(Exercise materials Opens)

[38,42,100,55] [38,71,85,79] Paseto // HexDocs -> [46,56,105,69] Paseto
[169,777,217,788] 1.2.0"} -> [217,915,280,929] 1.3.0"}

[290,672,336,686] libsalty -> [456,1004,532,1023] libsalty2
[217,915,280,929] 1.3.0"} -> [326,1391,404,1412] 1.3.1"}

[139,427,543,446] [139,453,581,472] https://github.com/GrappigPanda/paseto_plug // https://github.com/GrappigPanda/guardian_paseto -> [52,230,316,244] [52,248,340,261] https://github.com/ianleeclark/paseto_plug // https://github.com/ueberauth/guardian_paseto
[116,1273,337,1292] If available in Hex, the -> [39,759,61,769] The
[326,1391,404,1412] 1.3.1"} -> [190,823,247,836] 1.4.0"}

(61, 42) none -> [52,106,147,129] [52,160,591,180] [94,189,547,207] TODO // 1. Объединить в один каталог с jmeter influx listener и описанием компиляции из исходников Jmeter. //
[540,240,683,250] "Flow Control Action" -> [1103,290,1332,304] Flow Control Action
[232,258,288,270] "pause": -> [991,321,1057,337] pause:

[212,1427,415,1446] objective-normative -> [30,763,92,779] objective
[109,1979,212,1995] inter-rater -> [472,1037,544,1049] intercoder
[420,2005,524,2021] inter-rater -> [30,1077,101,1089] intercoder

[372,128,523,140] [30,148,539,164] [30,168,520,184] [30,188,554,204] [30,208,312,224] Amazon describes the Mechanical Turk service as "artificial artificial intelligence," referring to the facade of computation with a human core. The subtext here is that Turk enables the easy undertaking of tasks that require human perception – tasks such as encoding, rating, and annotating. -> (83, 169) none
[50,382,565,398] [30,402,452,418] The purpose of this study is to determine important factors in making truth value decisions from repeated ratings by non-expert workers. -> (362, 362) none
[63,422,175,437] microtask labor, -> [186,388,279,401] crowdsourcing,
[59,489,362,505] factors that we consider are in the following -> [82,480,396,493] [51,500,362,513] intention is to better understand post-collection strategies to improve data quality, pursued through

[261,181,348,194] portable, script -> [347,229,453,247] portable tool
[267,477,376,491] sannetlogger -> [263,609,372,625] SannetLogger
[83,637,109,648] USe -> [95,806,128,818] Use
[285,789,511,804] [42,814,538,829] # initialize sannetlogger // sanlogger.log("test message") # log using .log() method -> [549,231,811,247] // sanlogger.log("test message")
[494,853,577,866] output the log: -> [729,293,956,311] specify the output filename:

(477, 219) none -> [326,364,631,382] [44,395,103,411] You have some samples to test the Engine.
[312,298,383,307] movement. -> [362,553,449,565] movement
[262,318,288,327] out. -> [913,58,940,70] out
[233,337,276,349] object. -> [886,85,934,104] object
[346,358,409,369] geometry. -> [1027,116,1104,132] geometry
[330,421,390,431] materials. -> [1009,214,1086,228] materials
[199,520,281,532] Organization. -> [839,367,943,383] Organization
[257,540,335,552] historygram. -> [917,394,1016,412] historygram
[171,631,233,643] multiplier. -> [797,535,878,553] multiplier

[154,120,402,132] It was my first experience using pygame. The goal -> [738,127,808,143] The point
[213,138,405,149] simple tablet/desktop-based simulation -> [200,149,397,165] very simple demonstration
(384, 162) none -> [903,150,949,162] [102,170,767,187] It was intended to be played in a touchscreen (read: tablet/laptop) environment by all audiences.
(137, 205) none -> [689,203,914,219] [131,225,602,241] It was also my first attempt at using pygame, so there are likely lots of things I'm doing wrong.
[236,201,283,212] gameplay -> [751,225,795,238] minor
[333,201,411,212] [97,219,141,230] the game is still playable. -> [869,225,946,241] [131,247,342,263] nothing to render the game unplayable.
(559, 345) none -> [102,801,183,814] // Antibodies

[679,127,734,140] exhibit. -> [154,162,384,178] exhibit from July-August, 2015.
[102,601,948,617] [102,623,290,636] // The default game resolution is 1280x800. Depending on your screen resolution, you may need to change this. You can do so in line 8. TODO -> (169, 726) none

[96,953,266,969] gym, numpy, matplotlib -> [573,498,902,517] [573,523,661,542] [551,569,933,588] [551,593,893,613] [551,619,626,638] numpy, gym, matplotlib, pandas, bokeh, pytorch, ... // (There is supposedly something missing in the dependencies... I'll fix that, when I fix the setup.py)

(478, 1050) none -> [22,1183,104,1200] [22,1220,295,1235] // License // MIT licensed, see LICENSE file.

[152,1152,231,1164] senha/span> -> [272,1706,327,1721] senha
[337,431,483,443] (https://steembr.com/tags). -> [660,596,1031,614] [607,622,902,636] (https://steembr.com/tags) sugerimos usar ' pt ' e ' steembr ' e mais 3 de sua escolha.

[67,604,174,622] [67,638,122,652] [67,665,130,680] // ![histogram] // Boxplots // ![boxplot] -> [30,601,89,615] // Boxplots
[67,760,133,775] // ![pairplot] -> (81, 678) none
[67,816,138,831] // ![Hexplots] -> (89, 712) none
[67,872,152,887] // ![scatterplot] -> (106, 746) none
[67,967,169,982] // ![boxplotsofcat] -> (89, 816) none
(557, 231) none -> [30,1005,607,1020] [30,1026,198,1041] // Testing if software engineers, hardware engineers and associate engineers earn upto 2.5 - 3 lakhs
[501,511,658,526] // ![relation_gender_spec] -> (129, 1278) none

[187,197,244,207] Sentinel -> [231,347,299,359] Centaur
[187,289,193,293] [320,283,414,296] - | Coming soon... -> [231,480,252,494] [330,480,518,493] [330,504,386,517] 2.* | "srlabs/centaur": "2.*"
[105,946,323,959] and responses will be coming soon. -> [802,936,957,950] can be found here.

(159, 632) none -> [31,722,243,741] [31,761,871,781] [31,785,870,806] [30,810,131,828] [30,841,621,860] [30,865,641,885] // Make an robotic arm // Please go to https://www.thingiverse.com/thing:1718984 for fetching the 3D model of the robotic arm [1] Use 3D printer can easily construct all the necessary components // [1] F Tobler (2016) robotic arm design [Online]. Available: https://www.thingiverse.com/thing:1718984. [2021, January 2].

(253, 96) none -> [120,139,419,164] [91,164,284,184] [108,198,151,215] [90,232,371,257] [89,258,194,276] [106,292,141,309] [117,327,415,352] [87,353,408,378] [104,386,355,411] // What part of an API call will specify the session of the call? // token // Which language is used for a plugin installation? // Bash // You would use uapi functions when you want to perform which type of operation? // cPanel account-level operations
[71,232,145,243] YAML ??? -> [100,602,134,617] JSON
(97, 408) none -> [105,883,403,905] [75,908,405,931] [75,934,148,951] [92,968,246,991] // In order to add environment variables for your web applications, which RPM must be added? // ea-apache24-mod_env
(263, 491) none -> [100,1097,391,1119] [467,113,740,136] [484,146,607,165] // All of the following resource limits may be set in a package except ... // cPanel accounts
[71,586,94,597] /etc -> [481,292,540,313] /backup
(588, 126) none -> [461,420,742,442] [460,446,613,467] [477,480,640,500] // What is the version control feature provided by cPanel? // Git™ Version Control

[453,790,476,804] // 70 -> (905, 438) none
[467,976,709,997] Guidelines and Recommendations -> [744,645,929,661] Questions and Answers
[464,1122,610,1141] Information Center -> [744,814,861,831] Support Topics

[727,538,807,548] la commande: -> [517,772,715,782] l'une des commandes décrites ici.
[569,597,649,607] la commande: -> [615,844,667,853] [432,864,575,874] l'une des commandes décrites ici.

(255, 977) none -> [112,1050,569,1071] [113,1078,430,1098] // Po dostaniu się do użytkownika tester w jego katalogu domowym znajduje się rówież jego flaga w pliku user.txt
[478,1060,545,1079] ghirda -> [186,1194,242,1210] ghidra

(Exercise materials Closes)

# The problem
Where the word "intercoder" appears in a line of the entries, copy that line.

# Answer space
[109,1979,212,1995] inter-rater -> [472,1037,544,1049] intercoder
[420,2005,524,2021] inter-rater -> [30,1077,101,1089] intercoder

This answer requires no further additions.